**Required action:** Once the line containing "total: 266.82 -> 227.93" is found in the entries below, reproduce it and every line after it, stopping at and including the line containing "Janet Collection Nala tress Crochet Braid - BOX"; reproduce nothing else, and keep each line exact.
=====
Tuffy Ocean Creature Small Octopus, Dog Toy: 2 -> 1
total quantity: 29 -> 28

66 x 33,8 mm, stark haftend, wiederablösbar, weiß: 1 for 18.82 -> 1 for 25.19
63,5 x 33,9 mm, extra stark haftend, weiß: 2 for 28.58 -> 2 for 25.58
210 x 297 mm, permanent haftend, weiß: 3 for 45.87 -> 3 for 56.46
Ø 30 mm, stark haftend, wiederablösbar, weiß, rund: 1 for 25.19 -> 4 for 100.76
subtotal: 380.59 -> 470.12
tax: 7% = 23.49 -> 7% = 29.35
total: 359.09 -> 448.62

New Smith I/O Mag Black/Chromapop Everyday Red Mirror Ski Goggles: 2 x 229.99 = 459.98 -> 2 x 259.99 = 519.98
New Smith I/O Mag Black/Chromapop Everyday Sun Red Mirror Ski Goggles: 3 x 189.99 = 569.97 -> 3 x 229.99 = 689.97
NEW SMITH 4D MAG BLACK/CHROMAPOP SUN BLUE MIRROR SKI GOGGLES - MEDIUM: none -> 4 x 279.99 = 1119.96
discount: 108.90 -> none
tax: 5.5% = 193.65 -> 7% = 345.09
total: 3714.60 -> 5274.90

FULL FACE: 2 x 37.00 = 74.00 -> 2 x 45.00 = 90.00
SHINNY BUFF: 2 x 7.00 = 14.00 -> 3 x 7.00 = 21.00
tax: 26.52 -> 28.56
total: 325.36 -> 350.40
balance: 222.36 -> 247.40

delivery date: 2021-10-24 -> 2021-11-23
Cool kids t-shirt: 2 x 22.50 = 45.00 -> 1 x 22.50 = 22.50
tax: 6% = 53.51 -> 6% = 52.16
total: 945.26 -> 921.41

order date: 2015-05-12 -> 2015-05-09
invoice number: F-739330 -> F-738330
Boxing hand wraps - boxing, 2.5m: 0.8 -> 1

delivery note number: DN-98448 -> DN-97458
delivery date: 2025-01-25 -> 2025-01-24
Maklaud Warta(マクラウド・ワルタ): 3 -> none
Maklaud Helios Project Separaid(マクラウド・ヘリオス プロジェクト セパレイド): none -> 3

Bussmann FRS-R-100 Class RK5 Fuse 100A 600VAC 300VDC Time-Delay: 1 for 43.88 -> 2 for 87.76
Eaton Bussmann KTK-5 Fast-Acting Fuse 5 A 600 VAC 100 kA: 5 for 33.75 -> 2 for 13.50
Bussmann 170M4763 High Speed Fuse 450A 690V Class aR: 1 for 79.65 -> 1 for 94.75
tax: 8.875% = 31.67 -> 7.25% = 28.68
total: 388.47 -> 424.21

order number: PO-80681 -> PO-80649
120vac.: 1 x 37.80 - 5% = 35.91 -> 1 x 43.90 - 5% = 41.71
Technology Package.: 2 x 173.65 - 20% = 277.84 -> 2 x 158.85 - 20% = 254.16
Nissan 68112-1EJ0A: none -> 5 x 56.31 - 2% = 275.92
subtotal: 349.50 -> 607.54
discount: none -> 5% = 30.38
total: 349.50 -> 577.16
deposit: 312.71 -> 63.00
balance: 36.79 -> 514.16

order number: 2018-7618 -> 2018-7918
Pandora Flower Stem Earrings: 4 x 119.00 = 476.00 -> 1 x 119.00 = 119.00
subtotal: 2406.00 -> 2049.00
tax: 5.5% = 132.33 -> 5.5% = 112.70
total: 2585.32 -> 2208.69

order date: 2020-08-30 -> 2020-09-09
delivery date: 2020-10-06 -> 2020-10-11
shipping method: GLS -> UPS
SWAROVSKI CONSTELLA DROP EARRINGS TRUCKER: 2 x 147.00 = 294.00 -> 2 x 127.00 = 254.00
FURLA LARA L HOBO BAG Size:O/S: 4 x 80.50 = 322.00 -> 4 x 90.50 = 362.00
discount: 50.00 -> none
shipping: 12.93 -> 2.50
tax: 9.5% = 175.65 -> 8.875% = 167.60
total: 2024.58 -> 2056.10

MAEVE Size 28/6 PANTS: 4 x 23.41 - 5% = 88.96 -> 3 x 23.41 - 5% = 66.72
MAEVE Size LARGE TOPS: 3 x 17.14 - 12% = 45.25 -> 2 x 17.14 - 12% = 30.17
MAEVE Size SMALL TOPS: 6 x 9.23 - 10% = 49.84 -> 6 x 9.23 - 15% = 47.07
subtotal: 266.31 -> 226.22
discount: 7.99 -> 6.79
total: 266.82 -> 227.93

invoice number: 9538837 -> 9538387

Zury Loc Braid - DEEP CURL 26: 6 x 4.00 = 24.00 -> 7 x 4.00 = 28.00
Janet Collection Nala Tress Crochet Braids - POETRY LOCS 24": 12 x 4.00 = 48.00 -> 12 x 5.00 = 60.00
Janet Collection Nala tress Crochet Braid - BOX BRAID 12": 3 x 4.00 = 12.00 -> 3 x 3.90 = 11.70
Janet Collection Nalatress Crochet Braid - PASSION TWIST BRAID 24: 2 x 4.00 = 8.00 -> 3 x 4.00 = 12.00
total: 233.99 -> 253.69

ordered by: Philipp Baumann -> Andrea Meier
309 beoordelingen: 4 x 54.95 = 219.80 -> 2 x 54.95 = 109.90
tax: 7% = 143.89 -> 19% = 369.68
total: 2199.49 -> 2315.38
=====
**Task solution:**
total: 266.82 -> 227.93

invoice number: 9538837 -> 9538387

Zury Loc Braid - DEEP CURL 26: 6 x 4.00 = 24.00 -> 7 x 4.00 = 28.00
Janet Collection Nala Tress Crochet Braids - POETRY LOCS 24": 12 x 4.00 = 48.00 -> 12 x 5.00 = 60.00
Janet Collection Nala tress Crochet Braid - BOX BRAID 12": 3 x 4.00 = 12.00 -> 3 x 3.90 = 11.70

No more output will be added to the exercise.